I was able to force this back into shape with my vise and a torch.

After getting the snubber off we brought the chain up until it was bar tight, but nothing we did would free the anchor. Powering against it with the engine just made horrible noises and bent the roller, and after maybe a half hour of working on it from all angles I conceded defeat and we called Towboat. It felt like we were caught on a rock, wreck, or cable, even though we were well outside the cable area.

TowboatUS Boynton. His tow line is actually attached to our anchor.

Towboat, who turned out to be the same guy who had so kindly led us through Boynton a week earlier, slid a shackle down the chain until it was at the anchor shank and tried to haul it up in the other direction, but after a half hour of pulling in all directions, he called for a diver in a second boat. The diver went down with a 1,500-lb lift bag, and came up reporting the anchor was buried at least two feet into the bottom. There was nothing obvious that it might be caught on.

Diver descending the anchor chain with a 1,500-lb lift bag.

To make a long story just a tad shorter, the towboat guys spent nearly three hours and finally managed to wiggle it free with a combination of the lift bag, the towboat pulling at full throttle for over 40 minutes, and pressure from our own windlass.

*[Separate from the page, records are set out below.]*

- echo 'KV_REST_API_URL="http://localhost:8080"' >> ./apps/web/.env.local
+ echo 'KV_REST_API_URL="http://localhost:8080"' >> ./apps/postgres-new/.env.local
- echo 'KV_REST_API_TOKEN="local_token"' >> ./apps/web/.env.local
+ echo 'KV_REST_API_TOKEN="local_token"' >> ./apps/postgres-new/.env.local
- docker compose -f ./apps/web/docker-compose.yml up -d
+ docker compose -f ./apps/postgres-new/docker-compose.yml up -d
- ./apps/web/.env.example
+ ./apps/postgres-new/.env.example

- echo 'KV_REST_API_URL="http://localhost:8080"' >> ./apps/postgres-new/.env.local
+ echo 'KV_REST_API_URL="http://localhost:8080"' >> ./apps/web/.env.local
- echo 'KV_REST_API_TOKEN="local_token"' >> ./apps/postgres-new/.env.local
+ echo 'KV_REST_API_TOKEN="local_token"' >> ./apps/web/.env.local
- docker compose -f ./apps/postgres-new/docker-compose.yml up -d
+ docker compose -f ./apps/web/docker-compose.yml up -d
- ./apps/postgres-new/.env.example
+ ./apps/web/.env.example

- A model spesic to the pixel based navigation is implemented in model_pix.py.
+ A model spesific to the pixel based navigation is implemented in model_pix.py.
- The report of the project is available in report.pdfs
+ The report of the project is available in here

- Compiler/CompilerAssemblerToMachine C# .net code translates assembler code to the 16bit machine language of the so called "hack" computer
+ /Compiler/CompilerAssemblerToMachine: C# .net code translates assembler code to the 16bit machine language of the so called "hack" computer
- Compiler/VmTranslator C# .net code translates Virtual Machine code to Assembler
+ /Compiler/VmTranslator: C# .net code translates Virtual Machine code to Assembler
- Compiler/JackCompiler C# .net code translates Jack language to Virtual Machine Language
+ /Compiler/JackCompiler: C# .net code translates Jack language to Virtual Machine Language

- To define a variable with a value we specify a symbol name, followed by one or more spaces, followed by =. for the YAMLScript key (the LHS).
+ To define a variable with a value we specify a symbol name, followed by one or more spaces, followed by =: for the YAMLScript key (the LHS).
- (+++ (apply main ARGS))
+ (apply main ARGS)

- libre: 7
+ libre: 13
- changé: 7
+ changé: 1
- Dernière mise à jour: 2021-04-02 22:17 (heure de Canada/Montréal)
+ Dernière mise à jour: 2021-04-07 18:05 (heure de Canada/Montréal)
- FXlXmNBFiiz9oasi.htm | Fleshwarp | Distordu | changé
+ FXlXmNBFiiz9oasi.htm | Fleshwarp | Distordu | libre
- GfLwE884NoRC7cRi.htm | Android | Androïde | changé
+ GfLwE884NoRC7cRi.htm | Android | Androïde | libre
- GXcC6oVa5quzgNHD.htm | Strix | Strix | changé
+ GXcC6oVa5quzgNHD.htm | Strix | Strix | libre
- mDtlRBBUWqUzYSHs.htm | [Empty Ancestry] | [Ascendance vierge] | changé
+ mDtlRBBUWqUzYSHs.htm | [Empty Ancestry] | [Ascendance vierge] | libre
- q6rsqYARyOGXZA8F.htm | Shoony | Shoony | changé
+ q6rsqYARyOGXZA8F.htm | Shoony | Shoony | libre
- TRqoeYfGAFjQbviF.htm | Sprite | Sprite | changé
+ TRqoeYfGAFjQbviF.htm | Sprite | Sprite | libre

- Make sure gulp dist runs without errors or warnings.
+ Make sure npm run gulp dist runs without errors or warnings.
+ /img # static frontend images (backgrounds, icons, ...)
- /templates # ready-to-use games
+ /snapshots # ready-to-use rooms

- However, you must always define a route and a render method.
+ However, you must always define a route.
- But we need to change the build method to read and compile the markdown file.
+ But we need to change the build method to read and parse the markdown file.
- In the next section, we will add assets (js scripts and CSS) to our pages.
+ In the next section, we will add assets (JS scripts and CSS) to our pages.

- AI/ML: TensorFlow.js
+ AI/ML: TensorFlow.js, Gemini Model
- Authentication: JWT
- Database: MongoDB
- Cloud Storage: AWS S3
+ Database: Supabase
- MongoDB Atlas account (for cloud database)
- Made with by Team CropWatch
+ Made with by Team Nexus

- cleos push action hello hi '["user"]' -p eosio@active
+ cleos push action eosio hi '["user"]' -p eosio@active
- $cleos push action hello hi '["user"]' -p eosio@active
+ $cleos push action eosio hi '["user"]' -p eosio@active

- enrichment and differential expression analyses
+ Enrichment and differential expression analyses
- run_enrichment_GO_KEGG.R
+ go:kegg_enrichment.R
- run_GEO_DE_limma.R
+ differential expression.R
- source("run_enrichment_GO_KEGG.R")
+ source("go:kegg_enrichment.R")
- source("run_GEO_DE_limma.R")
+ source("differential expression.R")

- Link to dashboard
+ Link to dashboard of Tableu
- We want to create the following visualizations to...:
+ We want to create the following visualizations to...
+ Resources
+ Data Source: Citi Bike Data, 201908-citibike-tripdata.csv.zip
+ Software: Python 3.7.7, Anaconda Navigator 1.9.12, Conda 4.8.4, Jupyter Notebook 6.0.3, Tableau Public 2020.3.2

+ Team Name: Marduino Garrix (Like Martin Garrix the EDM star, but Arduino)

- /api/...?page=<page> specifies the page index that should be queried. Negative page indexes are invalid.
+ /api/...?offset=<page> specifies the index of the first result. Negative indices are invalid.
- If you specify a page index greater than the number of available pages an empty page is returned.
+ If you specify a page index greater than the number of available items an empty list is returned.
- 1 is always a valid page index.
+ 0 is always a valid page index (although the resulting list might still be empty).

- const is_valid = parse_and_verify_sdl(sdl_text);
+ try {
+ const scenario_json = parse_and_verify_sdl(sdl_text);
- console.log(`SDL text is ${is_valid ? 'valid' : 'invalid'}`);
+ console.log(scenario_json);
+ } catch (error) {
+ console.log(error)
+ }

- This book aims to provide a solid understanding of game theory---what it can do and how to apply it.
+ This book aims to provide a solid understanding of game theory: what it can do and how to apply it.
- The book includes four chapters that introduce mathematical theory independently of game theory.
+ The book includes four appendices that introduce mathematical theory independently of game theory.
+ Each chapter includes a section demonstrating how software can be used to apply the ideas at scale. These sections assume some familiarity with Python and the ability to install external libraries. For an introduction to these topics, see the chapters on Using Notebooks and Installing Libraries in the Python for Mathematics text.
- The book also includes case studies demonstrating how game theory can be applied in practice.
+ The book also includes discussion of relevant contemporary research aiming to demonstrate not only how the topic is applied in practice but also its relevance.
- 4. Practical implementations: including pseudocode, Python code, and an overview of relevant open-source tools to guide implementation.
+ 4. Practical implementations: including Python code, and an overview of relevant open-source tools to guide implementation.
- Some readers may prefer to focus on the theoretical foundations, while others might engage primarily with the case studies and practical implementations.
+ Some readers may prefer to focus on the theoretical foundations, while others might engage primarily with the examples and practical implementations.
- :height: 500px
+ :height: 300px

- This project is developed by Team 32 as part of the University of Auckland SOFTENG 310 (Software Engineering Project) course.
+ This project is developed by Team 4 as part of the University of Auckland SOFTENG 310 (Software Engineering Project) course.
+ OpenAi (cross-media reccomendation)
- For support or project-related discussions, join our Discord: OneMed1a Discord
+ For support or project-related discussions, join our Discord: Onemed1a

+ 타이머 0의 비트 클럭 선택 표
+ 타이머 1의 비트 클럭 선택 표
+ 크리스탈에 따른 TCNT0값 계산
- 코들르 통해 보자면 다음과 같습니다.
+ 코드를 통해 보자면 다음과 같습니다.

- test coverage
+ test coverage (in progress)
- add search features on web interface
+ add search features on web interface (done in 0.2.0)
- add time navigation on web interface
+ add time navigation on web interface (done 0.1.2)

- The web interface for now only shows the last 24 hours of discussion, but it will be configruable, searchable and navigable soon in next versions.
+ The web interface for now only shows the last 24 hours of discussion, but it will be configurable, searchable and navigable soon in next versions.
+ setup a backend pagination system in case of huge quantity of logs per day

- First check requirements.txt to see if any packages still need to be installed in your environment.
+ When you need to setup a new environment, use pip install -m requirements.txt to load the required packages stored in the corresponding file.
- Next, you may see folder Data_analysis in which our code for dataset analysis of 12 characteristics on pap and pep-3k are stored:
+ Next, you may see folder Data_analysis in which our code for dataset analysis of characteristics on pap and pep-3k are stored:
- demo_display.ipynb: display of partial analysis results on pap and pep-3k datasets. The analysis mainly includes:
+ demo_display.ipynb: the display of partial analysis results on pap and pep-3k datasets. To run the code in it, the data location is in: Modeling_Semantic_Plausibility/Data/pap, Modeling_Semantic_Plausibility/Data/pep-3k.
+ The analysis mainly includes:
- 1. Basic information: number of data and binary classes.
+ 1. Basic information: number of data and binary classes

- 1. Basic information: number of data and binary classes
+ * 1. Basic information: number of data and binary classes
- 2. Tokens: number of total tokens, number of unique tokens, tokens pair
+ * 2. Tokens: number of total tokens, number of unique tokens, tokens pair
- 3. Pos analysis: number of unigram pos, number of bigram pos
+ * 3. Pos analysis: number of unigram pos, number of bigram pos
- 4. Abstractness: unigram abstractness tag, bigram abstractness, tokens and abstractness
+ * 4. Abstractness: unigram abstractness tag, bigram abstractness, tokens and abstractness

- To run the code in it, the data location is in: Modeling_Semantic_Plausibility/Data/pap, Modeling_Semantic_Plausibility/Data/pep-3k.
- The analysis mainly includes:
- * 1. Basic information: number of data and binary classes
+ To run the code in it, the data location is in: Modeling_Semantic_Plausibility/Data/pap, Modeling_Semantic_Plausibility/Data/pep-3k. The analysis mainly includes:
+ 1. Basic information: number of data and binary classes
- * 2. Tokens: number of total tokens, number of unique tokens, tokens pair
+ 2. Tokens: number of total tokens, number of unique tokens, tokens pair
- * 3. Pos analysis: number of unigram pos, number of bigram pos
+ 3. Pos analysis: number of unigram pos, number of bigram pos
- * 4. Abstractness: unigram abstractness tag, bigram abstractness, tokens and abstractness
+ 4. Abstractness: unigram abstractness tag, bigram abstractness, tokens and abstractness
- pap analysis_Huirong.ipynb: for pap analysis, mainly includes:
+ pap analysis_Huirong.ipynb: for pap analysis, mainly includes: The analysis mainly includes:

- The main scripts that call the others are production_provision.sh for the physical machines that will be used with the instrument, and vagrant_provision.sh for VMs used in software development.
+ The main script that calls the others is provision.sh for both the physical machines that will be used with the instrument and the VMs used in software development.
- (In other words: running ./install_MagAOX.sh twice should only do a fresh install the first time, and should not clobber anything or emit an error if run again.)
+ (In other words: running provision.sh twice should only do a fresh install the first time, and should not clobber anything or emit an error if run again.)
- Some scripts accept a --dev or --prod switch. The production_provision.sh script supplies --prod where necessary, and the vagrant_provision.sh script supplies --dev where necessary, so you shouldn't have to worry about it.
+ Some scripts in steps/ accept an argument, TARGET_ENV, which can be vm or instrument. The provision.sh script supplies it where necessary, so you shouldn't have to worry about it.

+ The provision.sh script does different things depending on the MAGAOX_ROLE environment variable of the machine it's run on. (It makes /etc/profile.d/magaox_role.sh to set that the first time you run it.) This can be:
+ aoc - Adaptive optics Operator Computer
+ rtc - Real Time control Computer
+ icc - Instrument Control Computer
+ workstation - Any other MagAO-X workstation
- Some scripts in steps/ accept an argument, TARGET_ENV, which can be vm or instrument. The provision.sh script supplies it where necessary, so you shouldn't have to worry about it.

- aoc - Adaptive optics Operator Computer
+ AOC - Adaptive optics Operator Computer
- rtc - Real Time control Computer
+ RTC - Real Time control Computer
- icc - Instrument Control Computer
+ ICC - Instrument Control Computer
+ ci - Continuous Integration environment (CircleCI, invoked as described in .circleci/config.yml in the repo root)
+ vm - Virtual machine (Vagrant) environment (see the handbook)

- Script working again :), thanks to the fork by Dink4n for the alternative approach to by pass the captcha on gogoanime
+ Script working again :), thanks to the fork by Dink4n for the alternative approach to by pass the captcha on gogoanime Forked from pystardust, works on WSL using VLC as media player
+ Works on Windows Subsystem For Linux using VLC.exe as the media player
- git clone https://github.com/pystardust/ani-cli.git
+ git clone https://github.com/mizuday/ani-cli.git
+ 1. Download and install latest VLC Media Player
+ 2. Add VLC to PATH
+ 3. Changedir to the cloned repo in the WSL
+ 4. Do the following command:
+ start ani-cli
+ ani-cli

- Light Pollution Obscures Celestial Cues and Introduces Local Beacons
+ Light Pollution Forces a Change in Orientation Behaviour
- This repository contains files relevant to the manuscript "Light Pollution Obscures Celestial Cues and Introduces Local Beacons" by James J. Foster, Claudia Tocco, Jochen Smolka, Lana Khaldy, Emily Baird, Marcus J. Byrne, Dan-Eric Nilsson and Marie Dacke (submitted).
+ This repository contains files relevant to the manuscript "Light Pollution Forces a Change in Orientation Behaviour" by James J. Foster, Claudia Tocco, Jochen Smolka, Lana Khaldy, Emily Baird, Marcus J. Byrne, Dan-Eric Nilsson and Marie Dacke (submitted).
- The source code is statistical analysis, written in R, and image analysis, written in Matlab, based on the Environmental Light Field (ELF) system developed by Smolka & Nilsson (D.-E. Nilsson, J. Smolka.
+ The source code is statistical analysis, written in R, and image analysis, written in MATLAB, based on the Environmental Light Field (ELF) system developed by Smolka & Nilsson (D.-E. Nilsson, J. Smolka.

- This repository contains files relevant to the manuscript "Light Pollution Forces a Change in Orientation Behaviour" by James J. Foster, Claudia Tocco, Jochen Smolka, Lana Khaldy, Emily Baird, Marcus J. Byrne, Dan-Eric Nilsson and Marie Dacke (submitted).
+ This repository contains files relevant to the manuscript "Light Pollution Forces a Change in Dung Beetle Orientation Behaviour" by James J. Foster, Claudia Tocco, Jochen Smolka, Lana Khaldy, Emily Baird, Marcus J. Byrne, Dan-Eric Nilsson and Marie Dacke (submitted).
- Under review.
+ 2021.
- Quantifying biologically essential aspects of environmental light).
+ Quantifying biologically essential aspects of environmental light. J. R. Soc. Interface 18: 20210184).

The anchor finally came up at 5pm, and was evidently nothing more than deeply buried in the bottom, the result of days of heavy wind. The Towboat guys said they had never seen anything like it. Freeing a stuck anchor is not covered by our Towboat policy; it cost us $1,500 to get our anchor out of the seabed.

This artificial putting green fills the front yard of a single-family home in Lake Worth.

After getting unstuck and paying the bill, we slow-rolled north to wait out the bridge lockdowns, and dropped the hook here just as soon as we cleared through the 6:30 opening. We headed ashore to Grease for dinner and a well-deserved beer. Between having the crud, growing worse throughout the day, and dealing with Towboat all afternoon, I crashed as soon as we got home and slept for 12 hours straight.

This whimsical piano was open to all players at Newark Airport.

Our original plan had been to spend one or maybe two nights here at the most before moving on, but each morning thus far I have not felt up to running a full day in the boat, and we have stayed put. The weather has been gorgeous and normally I would be out and about around town here, but I have not had the energy. Yesterday we did make a mid-afternoon outing to Publix to restock provisions. I've made it off the boat each evening long enough for dinner and a short walk; so far we have revisited Lynora's, Batch, and Elisabetta's.

Apple cobbler bread pudding a la mode, at Batch. Hand for scale. The two of us could not finish it.

I was hoping to move along today but I still felt crummy, and with things lingering I tested again. This test was negative for COVID and also for flu and RSV. And while we have enough buffer days left in the schedule to linger here for another night or two, we could wait no longer to pump out the tanks, so today at slack water we weighed anchor, steamed over to Palm Harbor Marina, pumped out and took on water, and then came right back here. At least I felt good enough to crank out this post.

Louise had these unexpired test kits leftover from a research study. I'm clear on all four lines.

Perhaps tomorrow we can get underway. From here we will proceed with all due haste to Titusville, where we have a week at a marina booked so we can make our flights to the Dominican Republic to attend the wedding of our friends Tim and Crisálida.